Studio album by Suicide
- Released: October 28, 2002
- Length: 55:13
- Label: Mute
- Producer: Suicide

Suicide chronology
| Why Be Blue (1992) | American Supreme (2002) |  |

= American Supreme =

American Supreme is the fifth and final studio album by the American band Suicide. It was released in 2002 on Mute Records and was the group's first self-produced album. The album received generally favorable reception with positive reviews praising its experimental and difficult listening experience while negative reviews found the album sounding dated even in comparison to the group's first two albums released decades prior.

==Production==
After the release of their previous studio album Why Be Blue? in 1992, Alan Vega and Martin Rev discussed a follow-up for years with Vega stating that "nothing jump started us right away" The group felt encouraged to record new material after Mute Records began re-issuing some of the group's older albums. Rev gave Vega around 20 songs to choose 10 to 12 from to work on.

==Style==
American Supreme contains elements of free jazz, hip hop, and disco music.

==Release==
American Supreme was released on October 28, 2002 in the United Kingdom and October 29, 2002 in the United States.

==Reception==
American Supreme received generally favorable reviews. At Metacritic, which assigns a normalized rating out of 100 to reviews from mainstream critics, the album has received an average score of 66, based on ten reviews. Uncut and The Wire gave the most positive reviews referring to the album as "audaciously modern in its textural absorption of outre sounds from the 21st-century dance underground" and "Possibly their best [album]". New York Magazine praised the album's experimental side, noting that "Even in its least compelling (or completely annoying) moments, there's a refreshing daftness and a disregard of the confining structures that rule electronic music." Online music zine Pitchfork gave the album a 7.0 out of 10, referring to it as an album that will not warrant repeated listens, and "even at its most unlistenable and monotonous, still makes its point."
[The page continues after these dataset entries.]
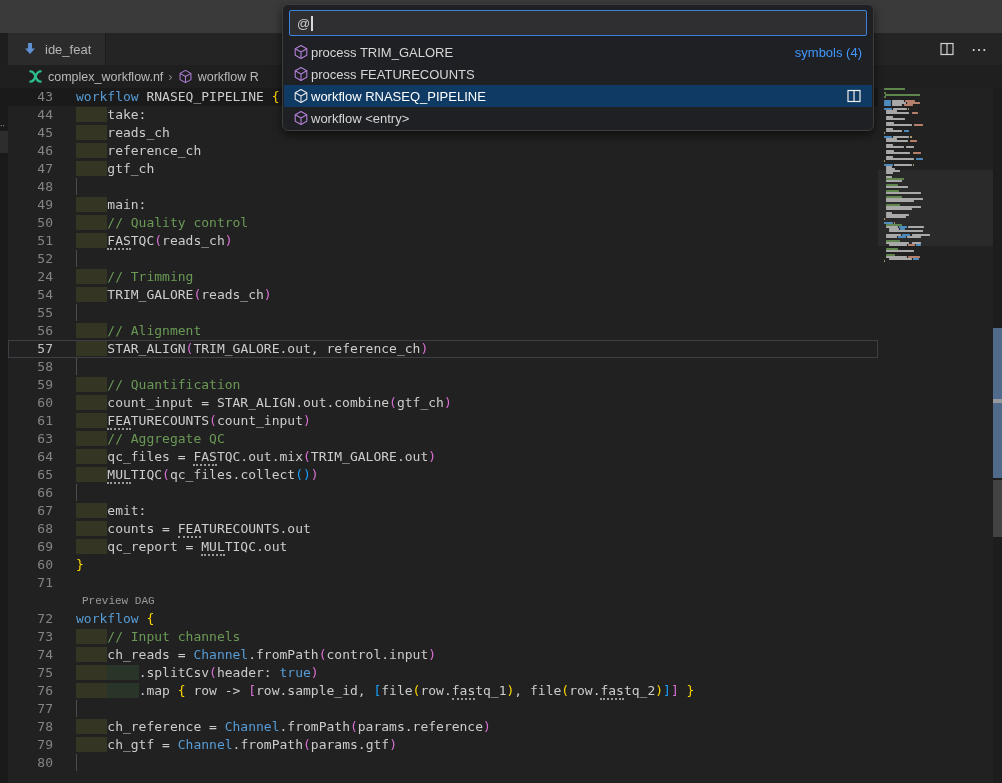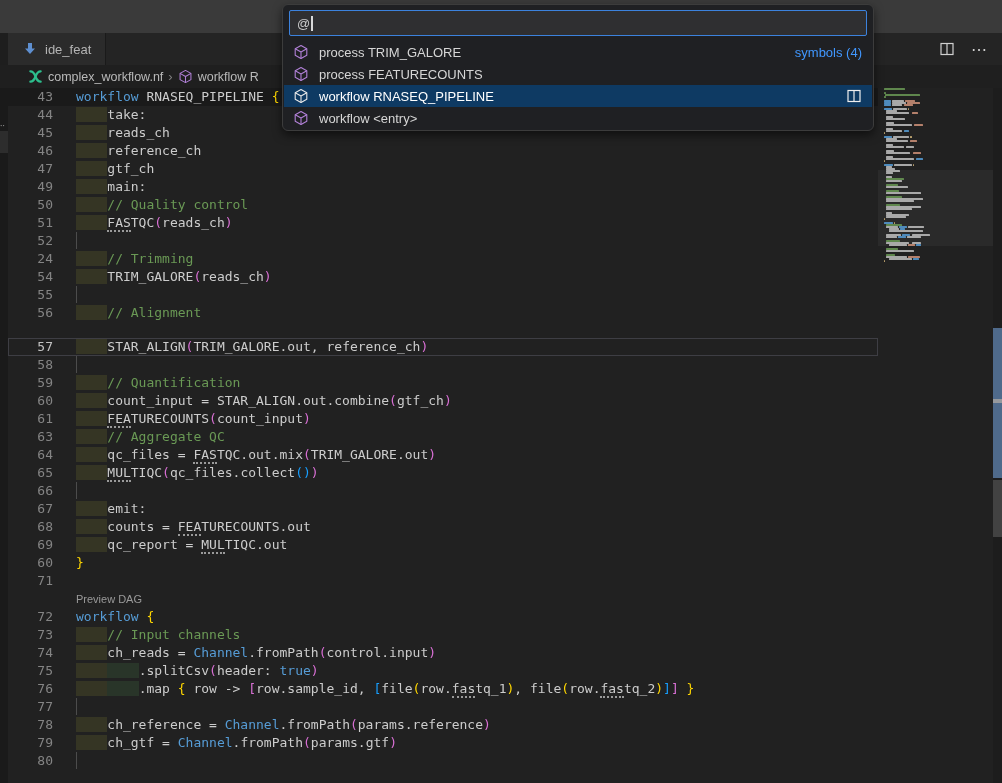"process TRIM_GALORE" .qo-item { gap: 10px -> 2px }
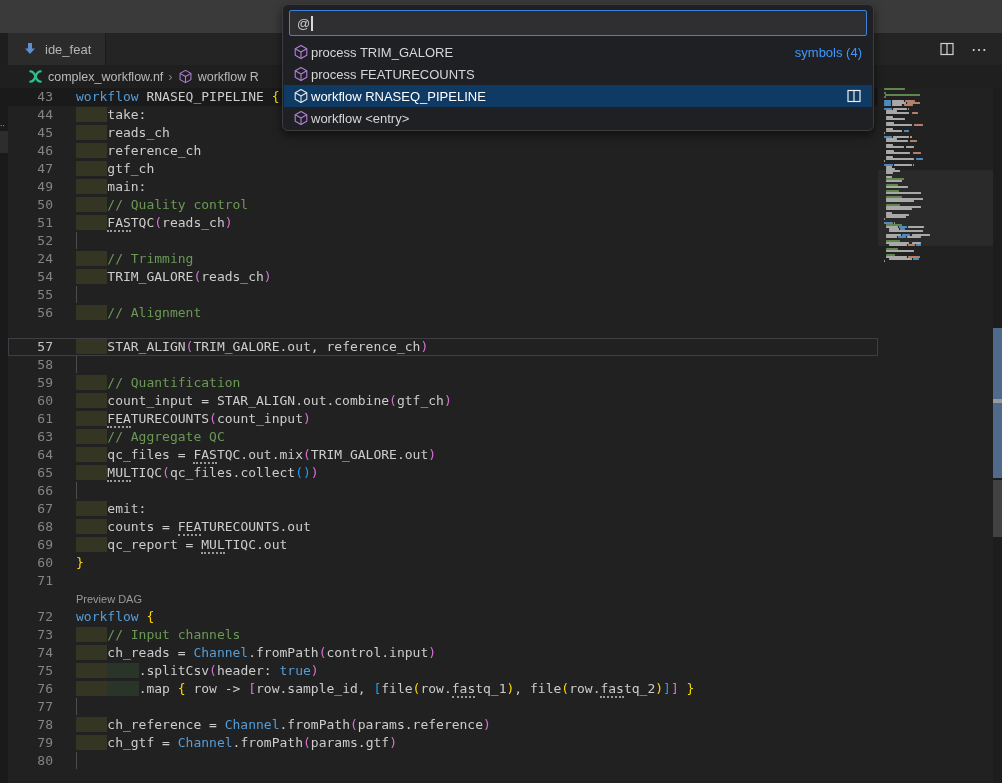"48" div.row { html: none -> <div><span>48</span><span><span></span></span></div> }
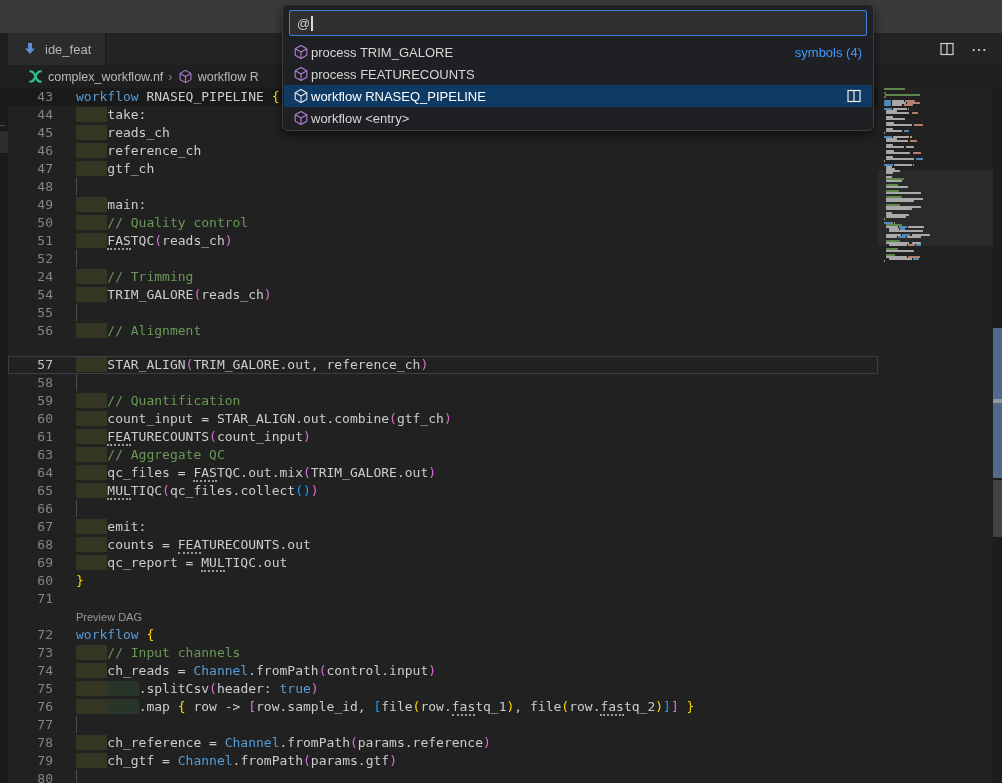"57" .row.cur { margin-top: 16px -> none }
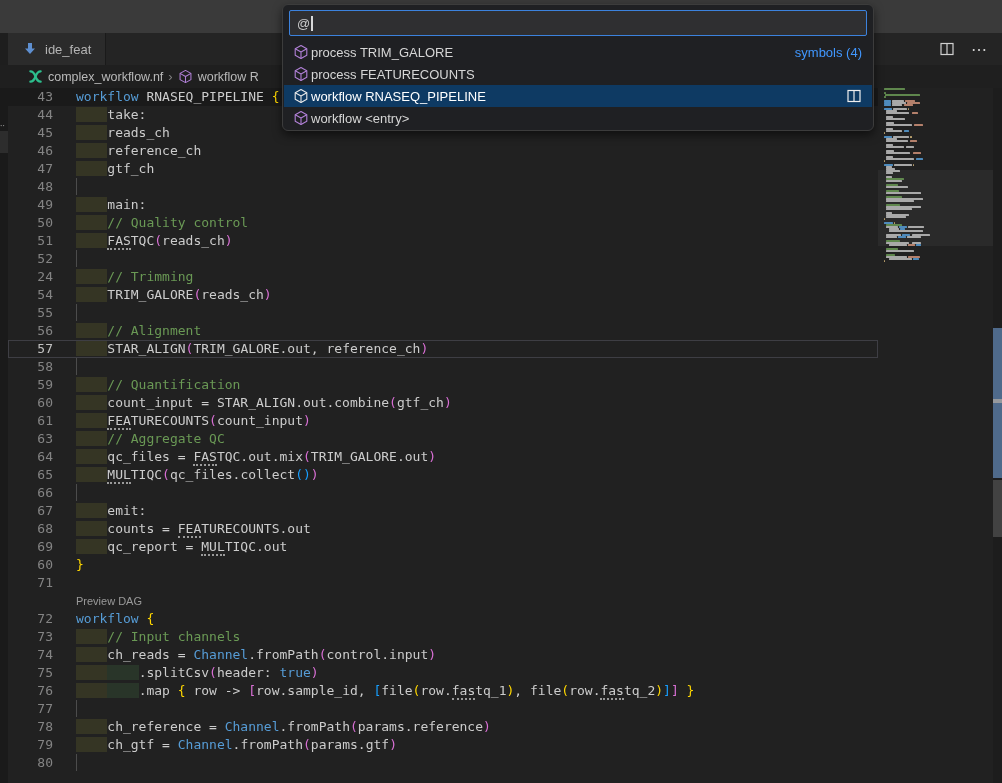"Preview DAG" .row.lens .code { font-family: none -> Liberation Mono, monospace; margin-left: 23px -> 29px }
Allmusic gave the album a negative review of two stars out of five opining that the album sounded even more dated than the duo's first two albums released decades prior. Q also commented on the dated sound of the album, stating that the group "unfortunately discovered dance music several years too late." PopMatters found the album strayed too far from the group's style on their earlier albums, noting that "Suicide now seem like band struggling to find their true sonic spirit, like their indelible identity is lost in a whirlwind of mish-mashed ideas that range from one-dimensional house music to uncomfortable and self-conscious turntable cuts"

==Track listing==
All songs by Martin Rev and Alan Vega.
1. "Televised Executions" – 6:11
2. "Misery Train" – 5:18
3. "Swearin' to the Flag" – 4:51
4. "Beggin' for Miracles" – 5:01
5. "American Mean" – 5:04
6. "Wrong Decisions" – 4:29
7. "Death Machine" – 4:16
8. "Power au Go-Go" – 4:14
9. "Dachau, Disney, Disco" – 5:18
10. "Child, It's a New World" – 4:52
11. "I Don't Know" – 5:39

==Personnel==
- Suicide
- Alan Vega – vocals
- Martin Rev – keyboards
- Technical
- Perkin Barnes – engineer
- Jonathan de Villiers – photography
- Scott King – art direction, design

==See also==

- 2002 in music
- Music of New York City

==Notes==

===References===
- Nobahkt, David (2004). "Suicide: No Compromise"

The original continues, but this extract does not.